Une "mante religieuse" aux pieds trop grands

S'il reconnaît volontiers avoir été le genre de garçon "qu'on tapait pour lui prendre [son goûter]" et non l'inverse, il confie également avoir été envoyé chez un psy par ses parents pour acquérir "les outils" : "J'ai pris conscience que je n'étais pas obligé de subir tout ça. Je crois qu'il m'a appris à m'insurger. A dire merde, entre guillemets." Pourtant, Yannick Agnel aurait pu se servir de sa taille, pour impressionner, s'imposer. Mais le jeune homme avance le côté un peu gauche et "mante religieuse" que lui conférait celle-ci. En y réfléchissant bien, le nageur niçois relève une anecdote... "A l'époque où mes parents se sont séparés (il avait alors 11 ans, ndlr), j'étais élève au collège Jules-Verne à Nîmes, en pleine zone urbaine prioritaire. Il fallait se faire sa place... Une fois, j'étais assis avec quelques amis. Un caïd balance une balle sur moi. Je la rebalance. Il arrive vers moi : 'Qu'est-ce qui se passe ! Y a un souci ?' A ce moment-là, je me suis levé : 'Non, y a pas de problème, pourquoi ?' Et il est parti. C'était marrant."
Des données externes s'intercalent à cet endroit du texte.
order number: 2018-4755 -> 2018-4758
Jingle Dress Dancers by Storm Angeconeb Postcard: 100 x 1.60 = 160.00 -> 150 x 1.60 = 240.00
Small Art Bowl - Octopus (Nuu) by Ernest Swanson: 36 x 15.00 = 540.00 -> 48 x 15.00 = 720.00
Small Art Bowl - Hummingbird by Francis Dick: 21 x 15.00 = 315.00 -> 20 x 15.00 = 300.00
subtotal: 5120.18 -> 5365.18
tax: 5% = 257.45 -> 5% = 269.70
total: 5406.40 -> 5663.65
Autre point de détail qui semblait particulièrement gêner Yannick Agnel, ses pieds : "Je me disais 'si ça continue, je vais devoir chercher dans le sur-mesure.' Et, effectivement, c'est ce qui s'est produit. Heureusement que je me suis arrêté au 50. Après, ça aurait été encore plus ennuyeux..." Un complexe qui ne l'a pas empêché d'avoir des petites copines à l'école, dont une au lycée qui ne dépassait pas le mètre cinquante-cinq et qui, même perchée sur un banc, obligeait Yannick Agnel à se baisser pour l'embrasser.
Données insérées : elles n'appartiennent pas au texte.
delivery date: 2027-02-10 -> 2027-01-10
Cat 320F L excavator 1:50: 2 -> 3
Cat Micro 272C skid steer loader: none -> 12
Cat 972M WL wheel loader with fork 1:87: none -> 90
Phobie de la foule et chutes au bowling

Aujourd'hui, Yannick Agnel s'est fait une raison quant à sa taille. Le jeune champion olympique révèle pourtant qu'il existe un endroit où sa taille est particulièrement gênante : la foule. "Je suis ochlophobe (la phobie de la foule, ndlr), explique-t-il. Je peux rapidement faire des crises, ou pas loin. J'ai des bouffées de chaleur, la tête qui tourne, le coeur qui bat à cent à l'heure... Ce ne m'est jamais arrivée dans une piscine." Mais il n'y a pas que perdu dans une foule que Yannick Agnel ressent sa taille comme un handicap : "Quand je me fracasse au bowling en balançant une boule ! Là, je tombe de haut, ça fait du bruit et c'est très comique. Quand je me cogne la tête contre l'encadrement de la porte aussi !"
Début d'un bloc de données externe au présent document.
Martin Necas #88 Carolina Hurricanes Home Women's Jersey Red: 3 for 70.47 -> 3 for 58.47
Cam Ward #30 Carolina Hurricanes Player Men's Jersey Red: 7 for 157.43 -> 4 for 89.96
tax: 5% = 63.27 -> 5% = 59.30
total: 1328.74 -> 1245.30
Comment alors accepter sa taille quand on mesure 1,94 m à l'adolescence ? "J'ai la chance d'avoir des parents qui m'ont très bien éduqué et qui ont satisfait ma curiosité dans un maximum de domaines, avance, ému, Yannick Agnel. Je leur en serai éternellement reconnaissant. Ils m'ont toujours parlé comme à un grand et ça m'a beaucoup aidé parce que... C'est bizarre à dire mais je ne me suis jamais senti gamin. J'ai toujours eu l'impression d'être plus vieux." Même si le cycle primaire reste une période difficile de sa vie : "Mon refuge était alors la lecture, énormément, un petit peu de musique, les Pokemon avec les premières Game Boy puis la Game Boy color."

Et lorsqu'on lui demande si la natation a été une libération et une manière d'accepter sa grande taille, le jeune homme répond : "Non, le déclic s'est fait vraiment avant. En CE1, CE2. Je me suis dit : 'Honnêtement, je m'en fous.' Et au final, j'ai tourné ma taille à mon avantage, elle est un atout. Et j'en suis fier. J'ai compris que je pouvais en tirer parti, dans le sport comme ailleurs. J'étais vachement plus décomplexé."